For the record, sunlight goes up to about 1000 W/m^2, though after accounting for time of day and angle of incidence, having an average flux of 100 to 200 W/m^2 isn't unreasonable. Dragons flight (talk) 06:23, 4 February 2014 (UTC)[reply]

@Wnt: I believe you miscalculated by a factor 10³, as the density of ice is about 0.92 x 10⁶ g/m³, while you seem to have used 0.92 x 10⁹ g/m³. Easy mistake to make obviously, but still, it does make a difference. - Lindert (talk) 15:26, 4 February 2014 (UTC)[reply]

Crap! I keep rushing back and forth from Wikipedia recently -- too many hasty errors lately. Thanks! Wnt (talk) 16:28, 4 February 2014 (UTC)[reply]

It's really hard to say because something that big would have a fairly drastic effect on local weather patterns - and at close to 3km tall - the top of it would be above 'the snow line' - so it wouldn't be melting at all. But there are other more complex effects going on here - the weight of the ice pushing down on the base would increase the pressure tremendously - and that changes the melting point (see Pressure melting point)...The melting point decreases with pressure until it reaches some very high pressure. Then it increases dramatically. I'm not sure if the ice would reach that higher point - but all of this would have a large effect on the melt time. Another point is that the structural stability of the material wouldn't allow it to remain as a cylinder - it would immediately collapse under it's own weight into more of a conical pile - and then flow and spread out like glaciers.

We know that icebergs that are tens of miles across take years to melt - but those have very cold water beneath them and the action of waves tends to break chunks off of them. In 1946, a 140 square mile iceberg was tracked for 17 years...but it would only have been a hundred feet thick or so - a 3km cylinder would be much harder to melt.

My gut feel is that we're talking centuries rather than decades - but certainly many decades. I agree with StuRat that this thing would rapidly turn into a bunch of glaciers flowing away from the original object - but the lifespan of those glaciers depends dramatically on where in the world they are.

From the point of view of writing fiction, I doubt any scientist would argue with you if you said it would take anywhere between 200 and 1000 years...but if you're looking for any kind of realism then forget the idea that it's a cylinder - think "ice-mountain with glaciers".

SteveBaker (talk) 14:23, 4 February 2014 (UTC)[reply]

Well, if the Gods who arranged this PR stunt had resort to a perfect thermal conductor (is such a thing possible?) they could have wrapped it every few feet while they were laying it down with cylindrical shells of the stuff, so that over the years its broad sides would display immense messages of deep spiritual significance for the priests among their descendents to spend their lives pondering. ("Buy Moka-Cola") Wnt (talk) 16:34, 4 February 2014 (UTC)[reply]

As a minor nitpick but which is also part of an important point, note that it's not totally clear to me top of the ice cylinder will be above the snow line. As our article atests and I guess SB knows, for many places it's well below the snow line. I myself climbed one Mount Kinabalu that's 4km, where frost and ice is not that uncommon but snow very rare [2] (and no I didn't see any snow), at least in modern times. In fact in some such places even frost at 3 km may be comparatively rare [3].

The key point here is the original statement said the surrounding air temperature was 5 degrees C. Where relevant, some of the above answers appear to have assumed that this referred to the average air temperature at or around sea level. If that's the case, then I would guess it's almost definite that 3km would be well above the snow line (which I think is what SB is getting). Even if it's the average air temperature at the median point or alternatively the average average air temperature I would guess 3km would also be above the snow line. On the other hand, if it was 5 degrees C average air temperatures at the top of the cylinder, it seems unlikely the top would be above the snow line, at least initially.

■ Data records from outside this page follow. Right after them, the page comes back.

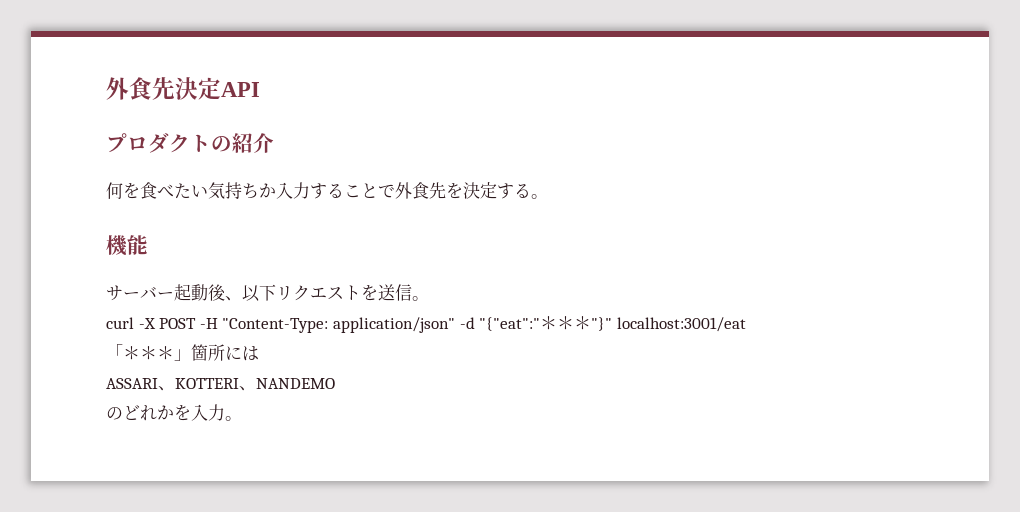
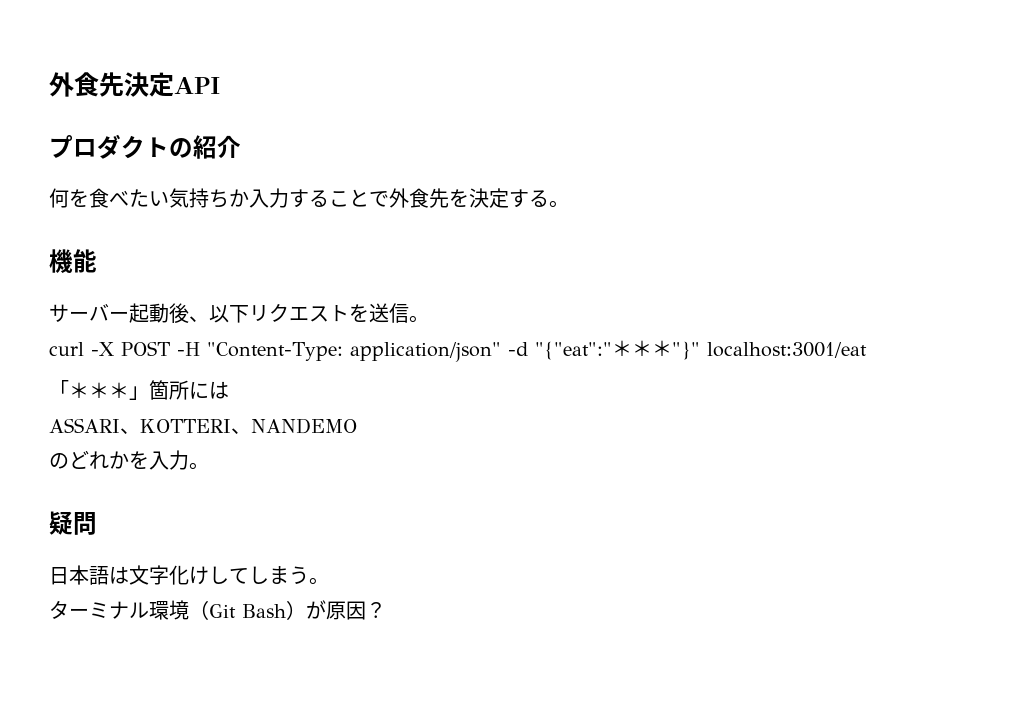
(242, 418) none -> [49,511,97,535] [49,565,329,585] [49,600,386,620] // 疑問 // 日本語は文字化けしてしまう。 // ターミナル環境（Git Bash）が原因？

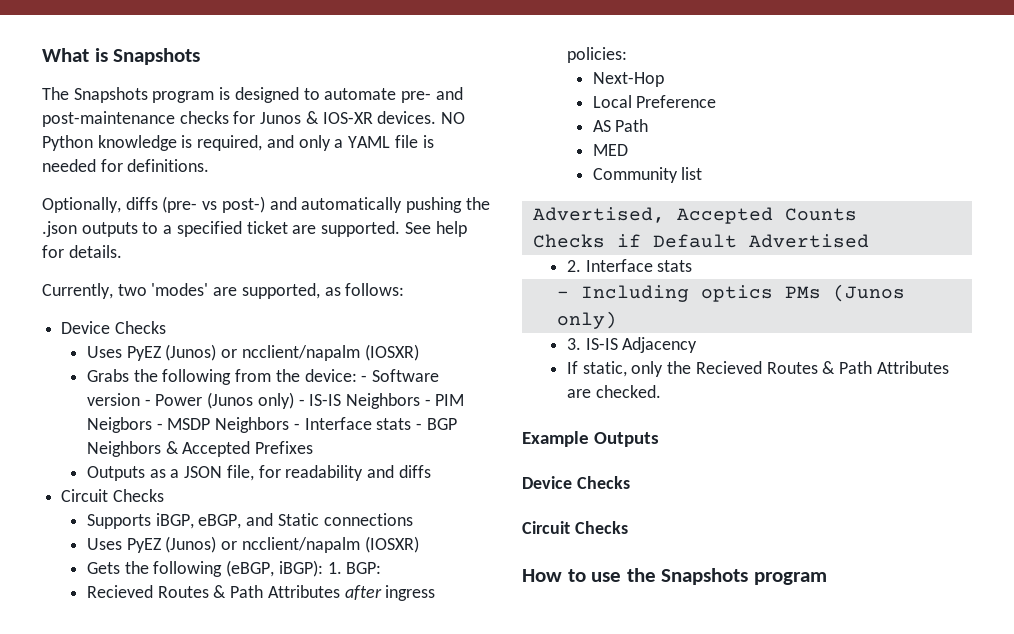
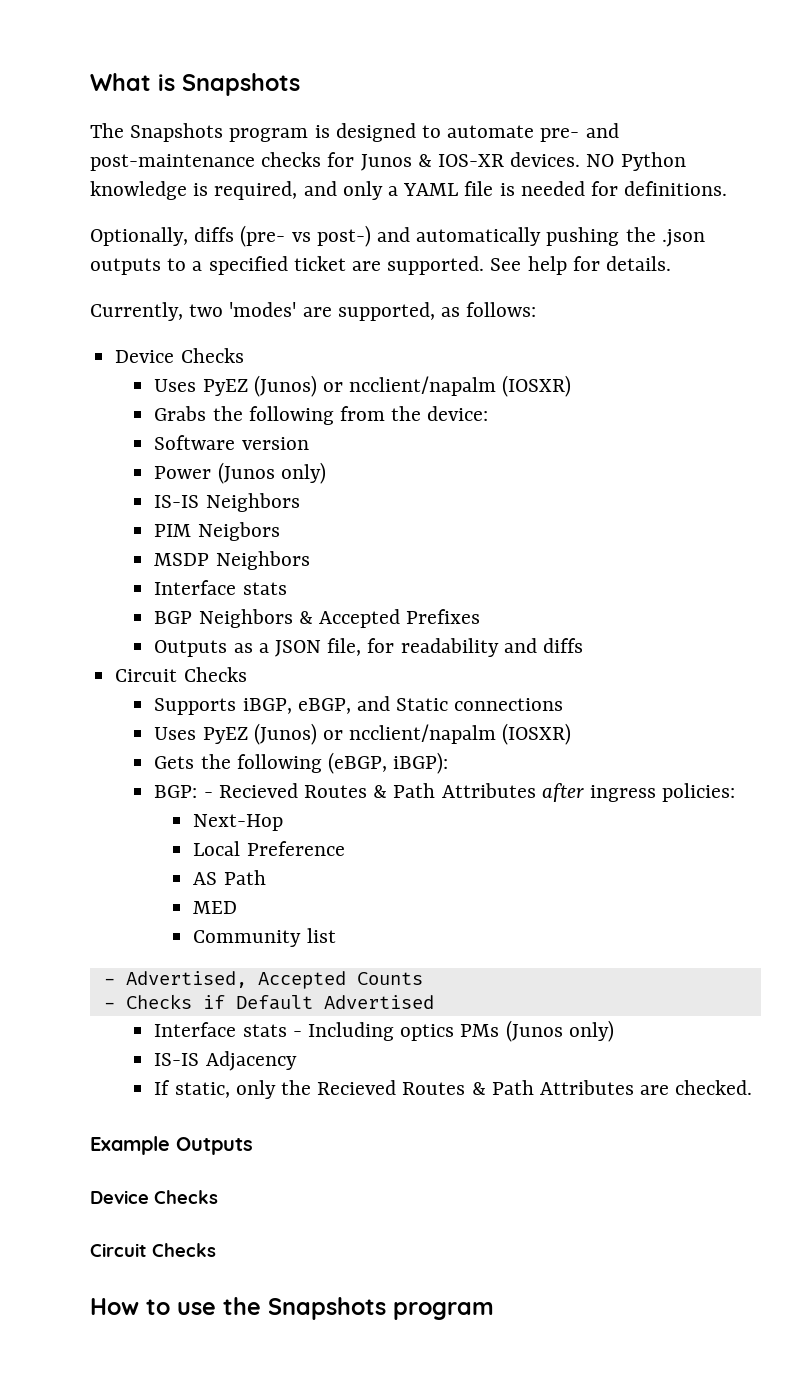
[361,375,368,382] - -> (489, 413) //
[144,399,151,406] - -> (309, 443) //
[298,399,305,406] - -> (326, 473) //
[424,399,431,406] - -> (300, 502) //
[156,423,163,430] - -> (280, 531) //
[293,417,422,430] - Interface stats - -> [154,580,287,595] // Interface stats //
[327,562,342,574] 1. -> (449, 763) //
(382, 568) // -> [203,792,213,798] -
(703, 173) none -> [103,978,115,985] -
(857, 214) none -> [103,1002,115,1009] -
[566,259,693,272] 2. Interface stats // -> [154,1022,287,1037] Interface stats
[566,338,581,350] 3. -> (614, 1031) none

Of course, and the more important point here, I'm presuming as I think did others that 5 degrees C means the average air temperature at whatever point before the cylinder appeared (or assuming the cylinder wasn't there). As SB has said, the appearance of this cylinder will drasticly affect local weather patterns, not said but I guess implied by his and other answers, it's also going to affect local climate. I'm guessing the average air temperatures will be a lower even 10 km away with the appearance of this ice cylinder. So talking about the air temperature after the appearance of the cylinder is fairly confusing.

Nil Einne (talk) 21:49, 4 February 2014 (UTC)[reply]

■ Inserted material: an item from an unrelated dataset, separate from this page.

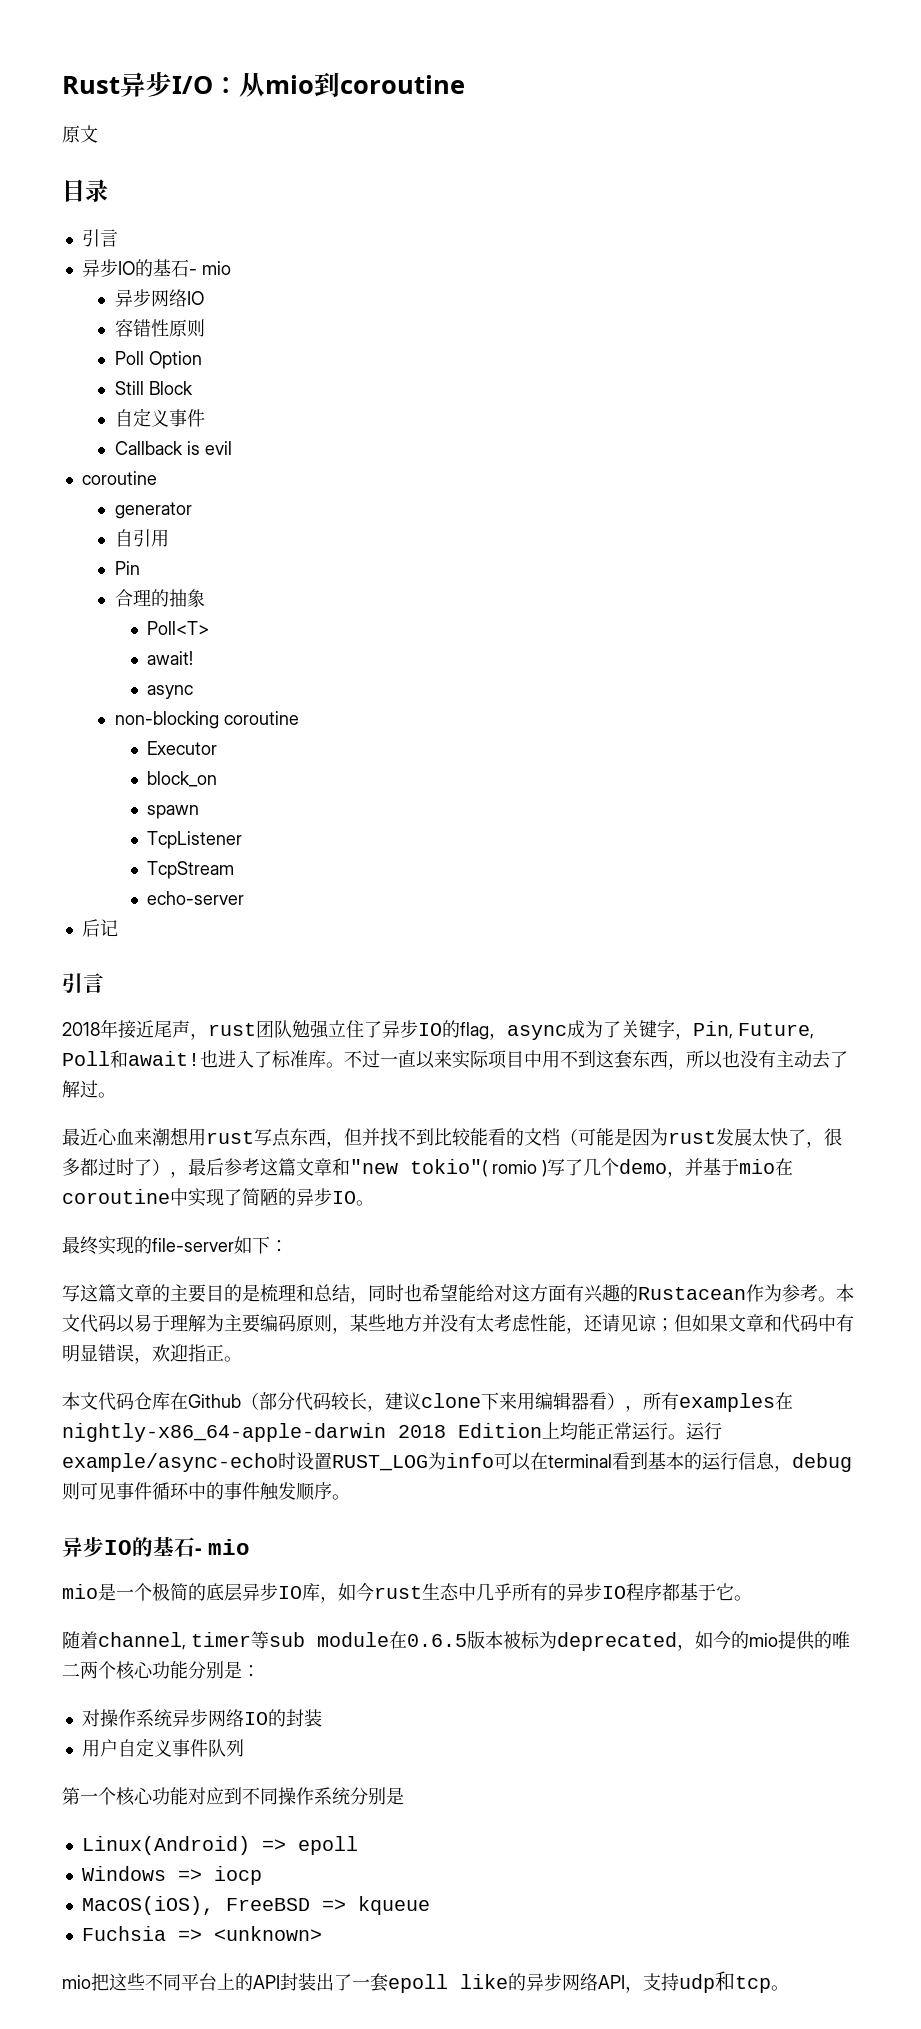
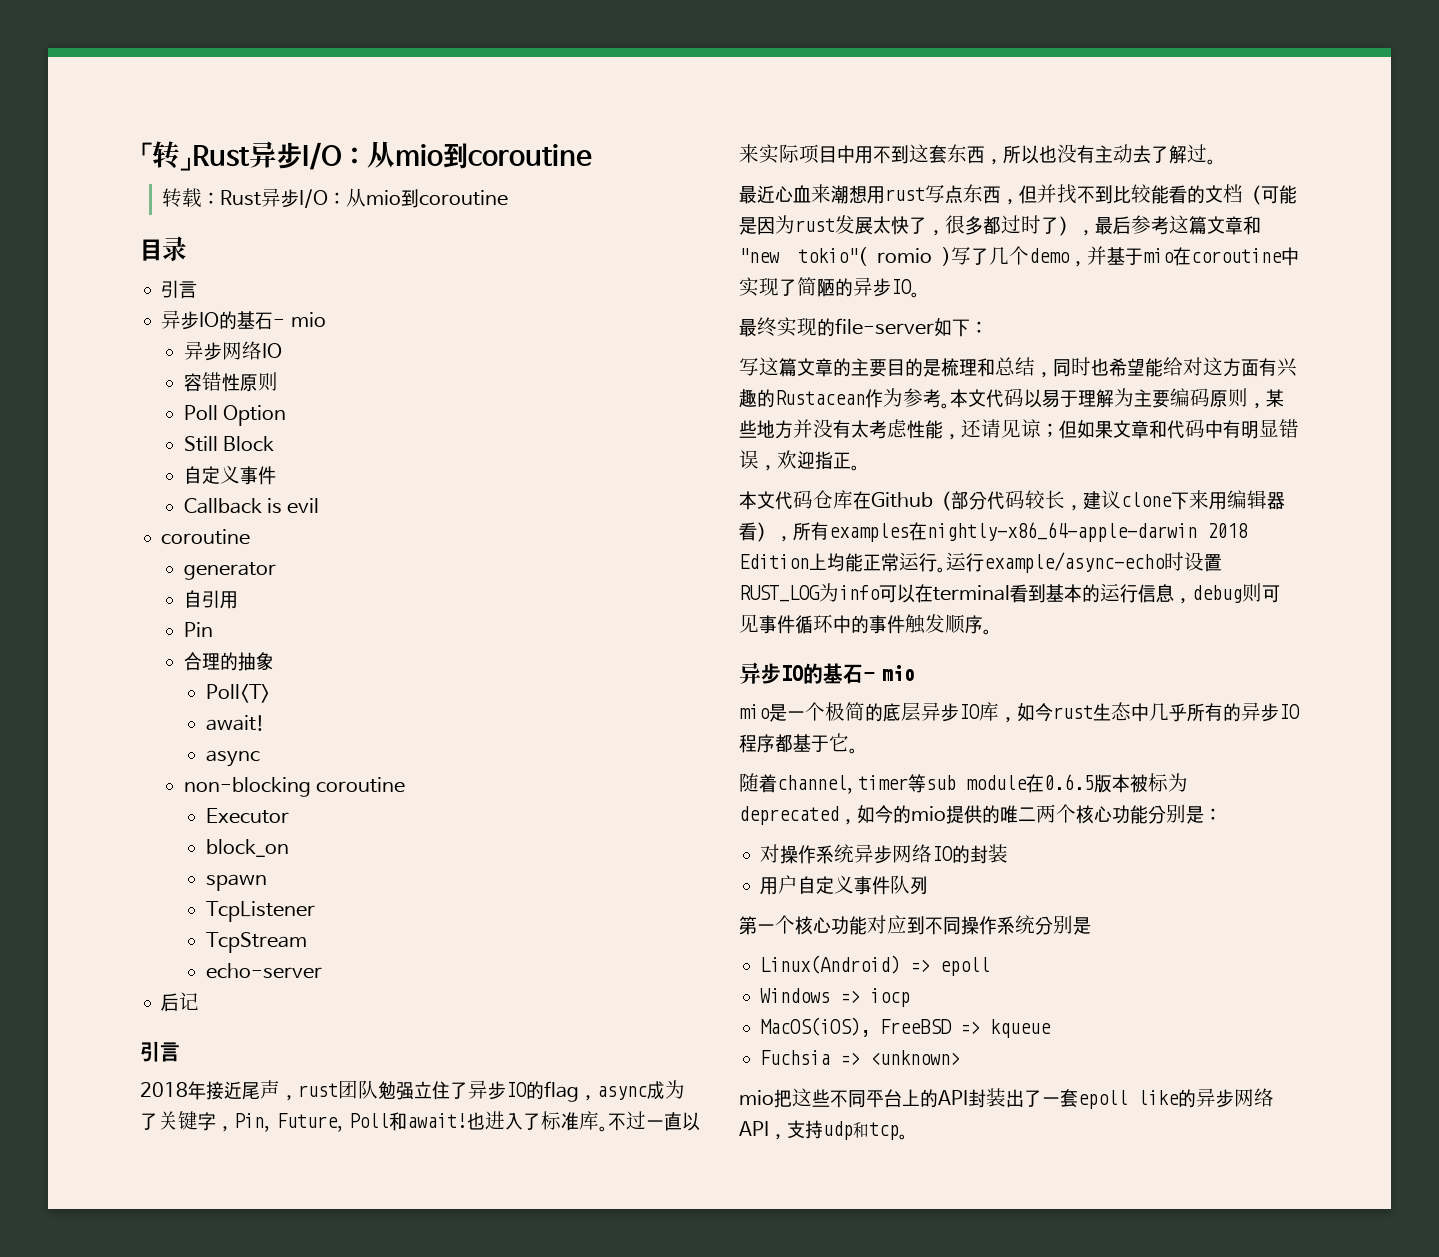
[62,72,465,97] [62,125,98,143] Rust异步I/O：从mio到coroutine // 原文 -> [140,141,592,171] [162,188,509,208] 「转」Rust异步I/O：从mio到coroutine // 转载：Rust异步I/O：从mio到coroutine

Wow, thanks for all the replies! I hadn't considered a lot of these other issues. Given me a lot to consider. --87.82.207.195 (talk) 18:01, 4 February 2014 (UTC)[reply]

If it's for the sake of fiction - could this be a cone rather than a cylinder? A cone with the correct Angle of repose would be relatively stable - and the resulting glaciers would take a while (years, maybe) to form and expand out. A perfectly formed glassy-smooth cone would still be an impressive thing for the aliens/god/bad-guys-from-the-future/mad-scientist to have left behind - and it would remain looking pretty much exactly like that for a very long time. Sadly, I don't know what the right angle of repose would be for solid ice. We know that for snow, it's 38 degrees - but I'd expect it to be much steeper for solid ice. SteveBaker (talk) 14:57, 5 February 2014 (UTC)[reply]

I don't think that applies here, as the angle of repose is for solids, while ice of this thickness behaves as a fluid, over long time frames, in the presence of gravity. StuRat (talk) 16:57, 5 February 2014 (UTC)[reply]

Assuming the ground stays at -45C and the air at 5C, taking my lead from here and making spherical cow-like assumptions, I calculate the block will reduce in radius/height by about 5 meters in the first year. However, this rate would increase with time because heat gain goes with area but capacity with volume. It's not worth me trying to do the integation! So, I think a few (very few?) centuries might be about right. The heat transfer coefficient, thermal capacity and latent heat of ice come into it but sunshine does not. Shape is not all that important provided length changes during the year are proportionately small. Thincat (talk) 19:07, 5 February 2014 (UTC)[reply]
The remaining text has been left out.